— Extracted data entries —
____

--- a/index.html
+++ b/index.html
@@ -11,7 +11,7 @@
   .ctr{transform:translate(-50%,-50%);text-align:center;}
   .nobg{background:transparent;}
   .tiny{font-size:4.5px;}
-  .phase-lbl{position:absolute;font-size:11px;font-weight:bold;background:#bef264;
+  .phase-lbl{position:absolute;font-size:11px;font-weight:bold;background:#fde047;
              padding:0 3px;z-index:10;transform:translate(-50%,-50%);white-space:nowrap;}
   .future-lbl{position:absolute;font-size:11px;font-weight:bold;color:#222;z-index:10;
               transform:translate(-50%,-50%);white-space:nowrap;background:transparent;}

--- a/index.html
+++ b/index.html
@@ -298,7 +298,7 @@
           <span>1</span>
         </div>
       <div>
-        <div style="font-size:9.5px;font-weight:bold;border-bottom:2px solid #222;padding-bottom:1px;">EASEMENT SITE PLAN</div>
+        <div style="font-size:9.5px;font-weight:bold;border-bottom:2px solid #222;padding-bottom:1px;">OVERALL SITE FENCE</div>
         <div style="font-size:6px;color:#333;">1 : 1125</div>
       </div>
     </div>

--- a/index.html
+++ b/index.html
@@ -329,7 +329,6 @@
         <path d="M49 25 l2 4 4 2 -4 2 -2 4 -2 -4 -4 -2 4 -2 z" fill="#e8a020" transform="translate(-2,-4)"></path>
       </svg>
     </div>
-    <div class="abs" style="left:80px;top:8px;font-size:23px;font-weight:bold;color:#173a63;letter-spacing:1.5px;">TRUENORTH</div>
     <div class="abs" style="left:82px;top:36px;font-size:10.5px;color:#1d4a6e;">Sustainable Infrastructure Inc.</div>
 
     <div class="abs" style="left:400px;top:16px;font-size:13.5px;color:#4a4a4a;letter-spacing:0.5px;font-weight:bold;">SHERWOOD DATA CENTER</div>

____

Having read the entries, output all of them verbatim.

— Answer —
--- a/index.html
+++ b/index.html
@@ -11,7 +11,7 @@
   .ctr{transform:translate(-50%,-50%);text-align:center;}
   .nobg{background:transparent;}
   .tiny{font-size:4.5px;}
-  .phase-lbl{position:absolute;font-size:11px;font-weight:bold;background:#bef264;
+  .phase-lbl{position:absolute;font-size:11px;font-weight:bold;background:#fde047;
              padding:0 3px;z-index:10;transform:translate(-50%,-50%);white-space:nowrap;}
   .future-lbl{position:absolute;font-size:11px;font-weight:bold;color:#222;z-index:10;
               transform:translate(-50%,-50%);white-space:nowrap;background:transparent;}

--- a/index.html
+++ b/index.html
@@ -298,7 +298,7 @@
           <span>1</span>
         </div>
       <div>
-        <div style="font-size:9.5px;font-weight:bold;border-bottom:2px solid #222;padding-bottom:1px;">EASEMENT SITE PLAN</div>
+        <div style="font-size:9.5px;font-weight:bold;border-bottom:2px solid #222;padding-bottom:1px;">OVERALL SITE FENCE</div>
         <div style="font-size:6px;color:#333;">1 : 1125</div>
       </div>
     </div>

--- a/index.html
+++ b/index.html
@@ -329,7 +329,6 @@
         <path d="M49 25 l2 4 4 2 -4 2 -2 4 -2 -4 -4 -2 4 -2 z" fill="#e8a020" transform="translate(-2,-4)"></path>
       </svg>
     </div>
-    <div class="abs" style="left:80px;top:8px;font-size:23px;font-weight:bold;color:#173a63;letter-spacing:1.5px;">TRUENORTH</div>
     <div class="abs" style="left:82px;top:36px;font-size:10.5px;color:#1d4a6e;">Sustainable Infrastructure Inc.</div>
 
     <div class="abs" style="left:400px;top:16px;font-size:13.5px;color:#4a4a4a;letter-spacing:0.5px;font-weight:bold;">SHERWOOD DATA CENTER</div>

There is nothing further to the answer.